В здешнем ботаническом саду цветут самые старые сакуры. Знатоки ценят их дряхлые, узловатые стволы за то, что в них скопился вековой запас жизненной энергии ци. Остальные наслаждаются контрастом: мимолетность бледного цветка, рядом с которым черная плоть коренастого дерева кажется притчей или гравюрой.
В апреле в Бруклин съезжаются японцы всех пяти боро Нью-Йорка – чтобы снимать невест, детей и бабушек в фамильных одеждах. Как сакура, эти драгоценные одеяния ждут целый год того весеннего дня, когда их вытаскивают из нафталина и прогуливают под ветками.

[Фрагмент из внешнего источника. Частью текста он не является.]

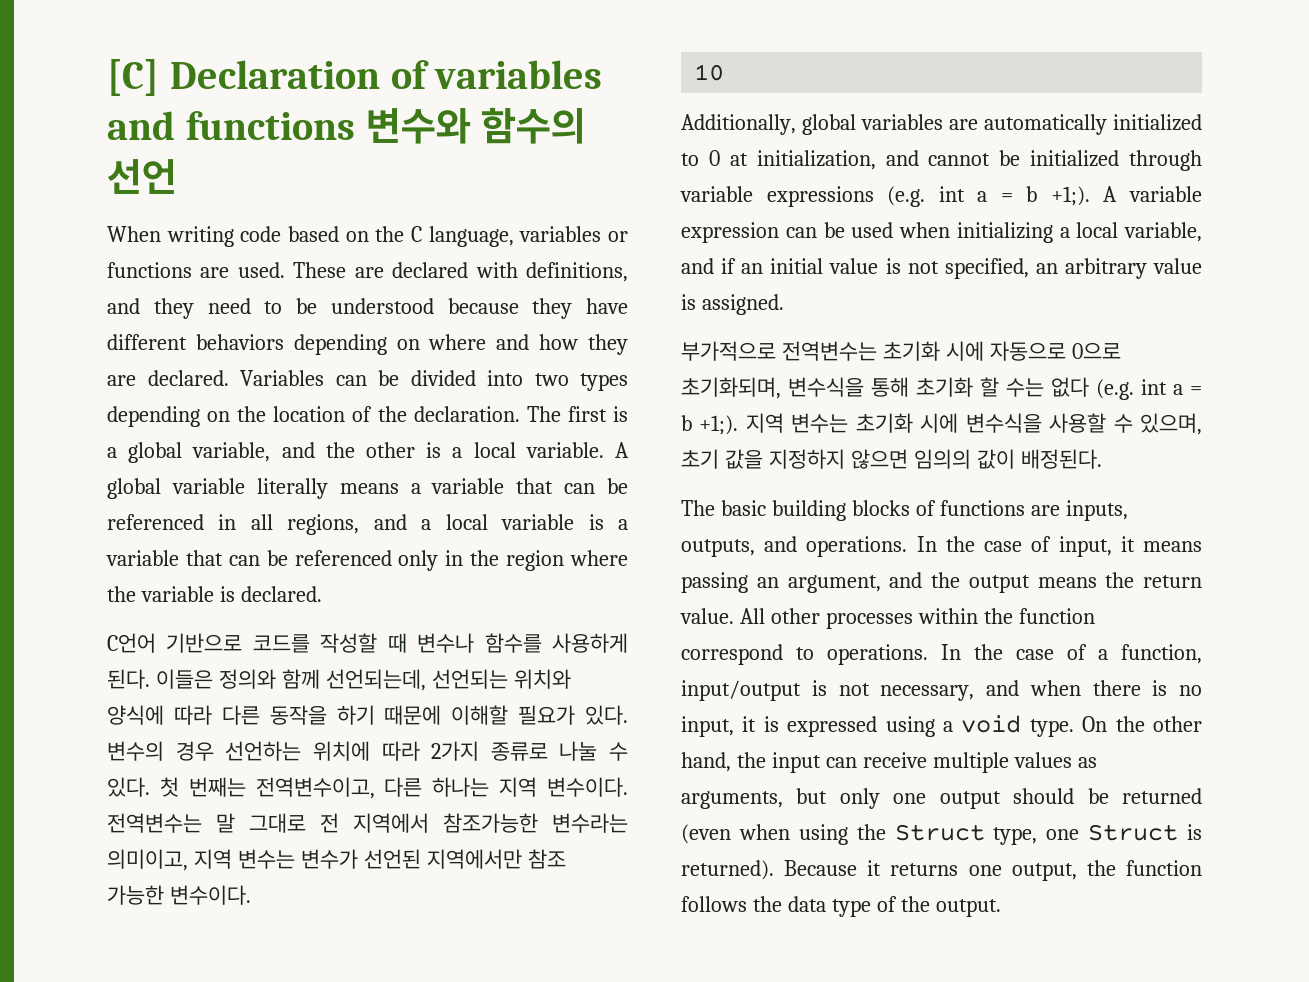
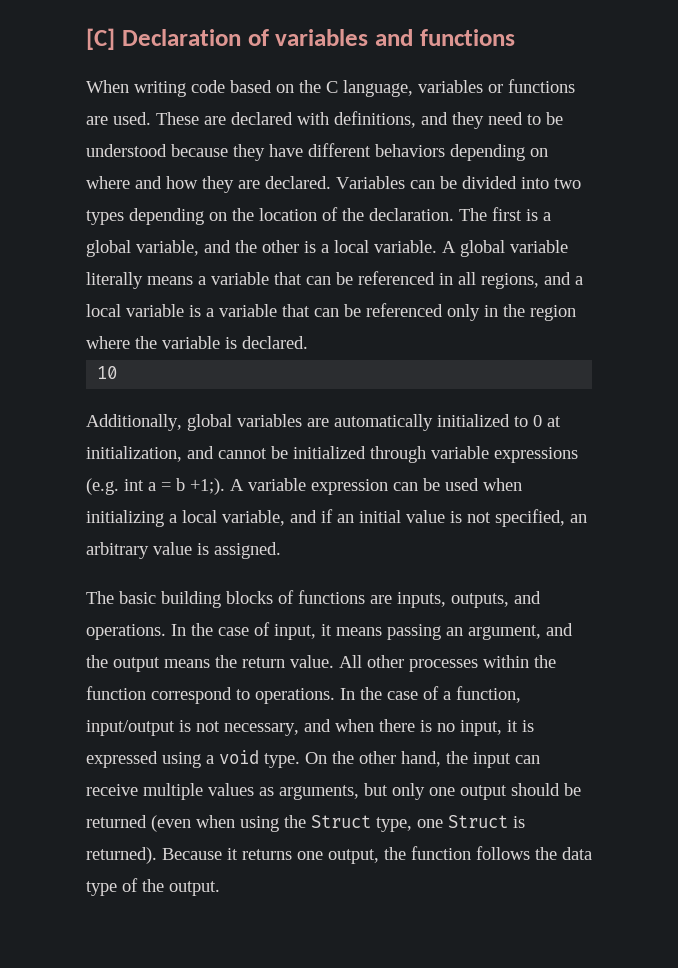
- [C] Declaration of variables and functions 변수와 함수의 선언
+ [C] Declaration of variables and functions
- C언어 기반으로 코드를 작성할 때 변수나 함수를 사용하게 된다. 이들은 정의와 함께 선언되는데, 선언되는 위치와 양식에 따라 다른 동작을 하기 때문에 이해할 필요가 있다. 변수의 경우 선언하는 위치에 따라 2가지 종류로 나눌 수 있다. 첫 번째는 전역변수이고, 다른 하나는 지역 변수이다. 전역변수는 말 그대로 전 지역에서 참조가능한 변수라는 의미이고, 지역 변수는 변수가 선언된 지역에서만 참조 가능한 변수이다.
- 부가적으로 전역변수는 초기화 시에 자동으로 0으로 초기화되며, 변수식을 통해 초기화 할 수는 없다 (e.g. int a = b +1;). 지역 변수는 초기화 시에 변수식을 사용할 수 있으며, 초기 값을 지정하지 않으면 임의의 값이 배정된다.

Другой контингент – бруклинские хасиды, плотно населяющие окрестности сада. Они одеты не менее роскошно и тоже экстравагантно: атласные лапсердаки и малахаи из лисьего меха, которые стоят состояния и выписываются из Брюсселя. Черно-белые евреи и пестрые японцы прекрасно гармонируют с рощами цветущих вишен еще и потому, что с разных сторон пришли к одному и тому же. Во всяком случае, так считал крупнейший авторитет в этом вопросе немецкий философ Мартин Бубер. Собрав фольклор хасидов, он с удивлением обнаружил их сходство с дзенскими анекдотами и объявил о типологической близости двух религиозных практик. В Бруклине они не мешают друг другу – ведь, как сказал знатный буддист Ричард Гир, «под цветущими вишнями нет посторонних».
Мне пришлось в этом убедиться в Киото, где цветение сакуры – национальная оргия, во время которой целые трудовые коллективы пытаются перепить друг друга. Я до сих пор не могу понять, как затесался в конкурс, но помню, что треснулся затылком, лихо опрокидывая лишнюю чашу саке. Сидя на коленях этого делать не рекомендуется. Помня урок, я трезво полюбовался цветами за чаем и вновь пересек Восточную реку, чтобы отметить весну там, где в ней знают толк, – в Японском доме, самом, пожалуй, изысканном музее Ист-Сайда.
В апреле здесь царит японская версия ар-деко, выставка, которую можно считать уроком модернизации. Усвоить его мне интересно вдвойне – как жителю Запада и выходцу с Востока. Между двумя мировыми войнами Япония ринулась догонять Америку, которую она, как и большинство наших соотечественников, представляла себе в основном по Голливуду. В витрине висели привычно элегантные кимоно, но вместо хризантем и Фудзиямы на шелках были вытканы звезды немого кино и герои самурайских фильмов. Это все равно как ходить в сарафанах с портретом Брэда Питта и косоворотках с профилем Никиты Михалкова.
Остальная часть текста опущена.